The biggest component in putting the software together is, of course, implementation. This is what most people have in mind when they talk about the cost of software, but as we have shown already, this is but one component of the total cost. As we shall see in the next section, implementation is not even the most significant portion of the cost. Either way, this activity in itself has a significant amount of internal structure to it. It would be naive to think of this as simply “writing the code” (or more precisely, producing the source artifacts that will eventually make up the software). As it turns out, writing the code (including the automated tests), is only about one third of the effort of implementation. Most of the rest is debugging. This brings up a number of cost trade-offs into play. First of all, the design of the code itself, as well as the processes followed can have a significant impact. An example of a design trade-off is whether you are using technologies to enhance observability (e.g. Zipkin), or how extensive your logging is. An example of the processes, is whether you have guards in place (e.g. as part of the CI/CD pipeline) to catch code-smells and other code deficiencies on the local development machine where they are introduced, as opposed to making it into the general code-base and having to be debugged by someone other than the person that introduced them. You can trade off investment in making the code more testable and easier to debug, against the cost of the actual debugging. Since the cost of debugging is dominant, I tend to favor investing in lowering it, but at the end it is a matter to be decided within the team. An additional implementation cost is the cost of learning, especially that of learning new technologies and tooling. Imagine that you are using Zipkin for the first time. There will be a cost associated with learning the design patterns associated with using the framework. There will also be additional costs in learning how to use the produced information to actually extract value from it. All of this learning generally occurs during implementation, as the team actually gets hands-on, but it is often completely missed in the original estimates (teams are generally pretty good about catching this during backlog refinement, but rarely is it part of the high-level estimates during the project planning phase).
Additionally, there are certain costs, generally incurred at the end of development, that are very much part of implementation. The most commonly included one is the cost of “stabilization”, generally understood as the removal of the surge of bugs discovered after the code is complete. Note that this is not based on the assumption that testing and bug-fixing happens at the end; even with testing and bug-fixing as part of the sprints, there is always a set of bugs that, due to prioritization, linger at the bottom of the backlog, or are not discovered until everything is put together. I am surprised, nonetheless, at how often even teams that are well-aware of the need for stabilization fail to plan and account for it. Above and beyond stabilization, however, there are two other significant efforts that should be included: security testing, and performance characterization and optimization. It is absolutely amazing how rare it is for teams to plan and account for security testing, despite the fact that, for any reasonable externally accessible software, it is a must-have. Penetration testing should really be performed by an external team, and can usually come with a five or six digit price-tag (not including the cost of addressing any vulnerabilities found). Performance characterization and optimization is not quite as expensive, but suffers from a tendency to be ignored in the rush to get to production. This is an implicit trade-off: the team saves the time and money required to do the characterization and optimization, but increases the costs of the software in production (more in the next section). Since the decision is made implicitly, it is often incorrect and costly.

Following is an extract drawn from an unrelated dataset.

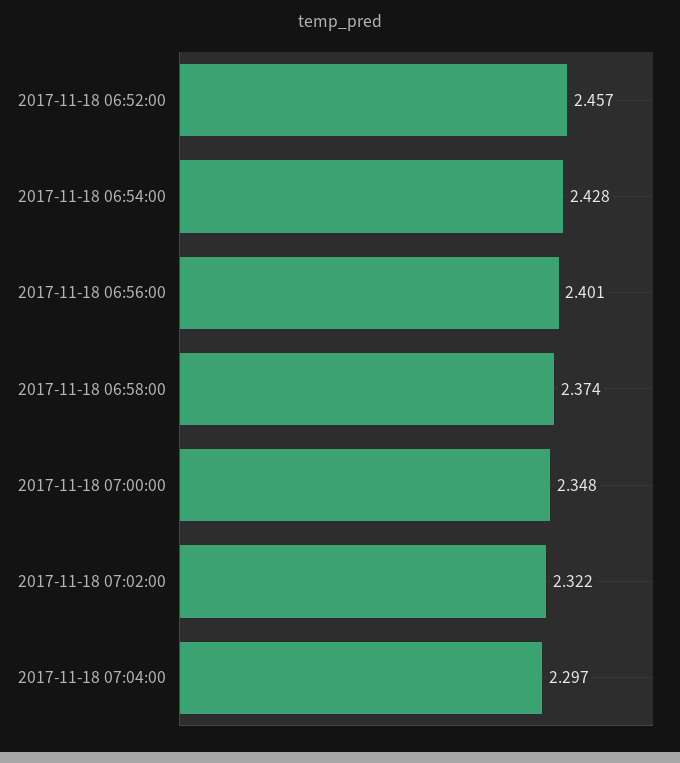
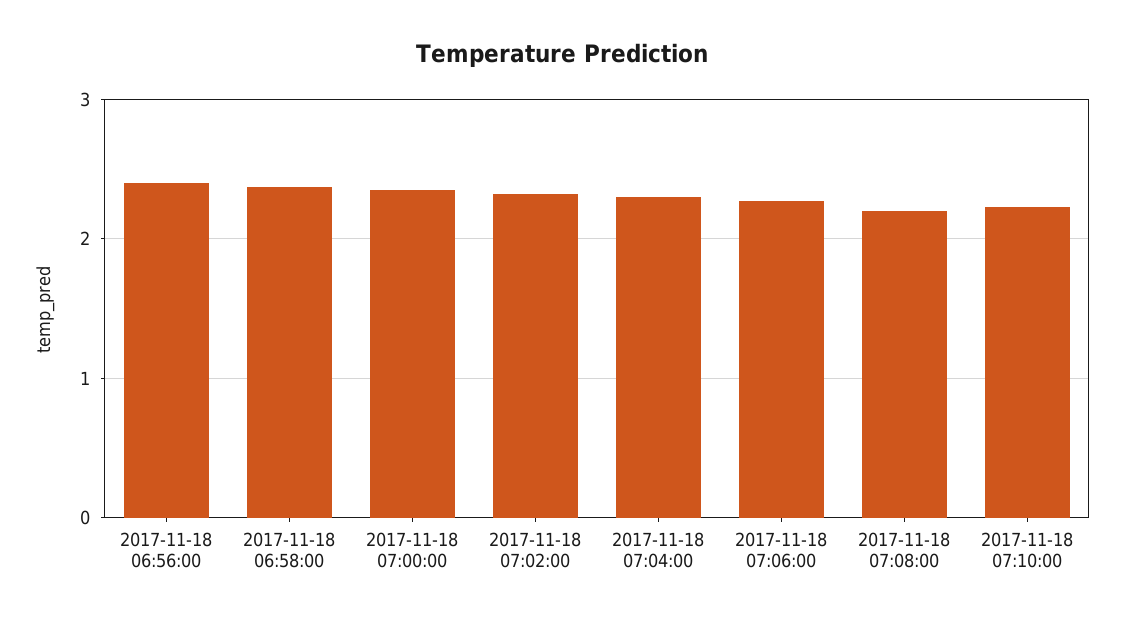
2017-11-18 06:52:00: 2.457 -> none
2017-11-18 06:54:00: 2.428 -> none
2017-11-18 07:06:00: none -> 2.3
2017-11-18 07:08:00: none -> 2.2
2017-11-18 07:10:00: none -> 2.2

The final cost of implementation is getting to production. This should also not be underestimated: form the amount of time it takes to actually deploy (the first deployment never goes quite right), to possible disruption to other software running on the same infrastructure, the cost of deploying to production can actually add up to something quite significant. Once again, there are trade-offs to consider. For example, in the case of SaaS, a team could trade off an investment in building production tooling against the cost of future deployments (part of the cost of operating the software). There is also a certain cost of learning associated with making the transition to production. For one thing, teams never seem to prepare for the fact that, in production, they should minimize or eliminate downtime, and cannot allow any data loss. Until the transition to production, the teams use processes that may cause downtime and data loss - in fact, they often blow away the entire test system as part of deploying a new version of the software. This means that any deployment experience they have acquired is not applicable to production scenarios, and they must acquire all relevant learnings as part of that transition to production.
The cost of Agility
A special cost worth discussing in detail is the cost of agility. Agile has many purposes (not all of which are compatible with each other), but when most people speak of Agile software development, they generally think of the idea of iterating over small increments of the software to improve usability. This process, naturally, is associated with a significant cost: the same functionality is re-worked multiple times in order to optimize problem-solution fit and usability. Note that this is once again a trade-off: investing in the re-work can reduce the support cost during the operating phase of the life-cycle. Alternatively or in addition, a team can invest in the re-work to increase the revenue by increasing user adoption, and/or increasing the price premium the company can charge for the software. Note that this cost is significant - most of the design of the software (if not the functionality) will generally get re-worked at least once (and, occasionally, multiple times), effectively doubling the cost. Of course, there is a whole spectrum of possibilities between re-working nothing and re-working everything, but in order to maximize the net gain, the decisions must be taken purposefully and with due consideration.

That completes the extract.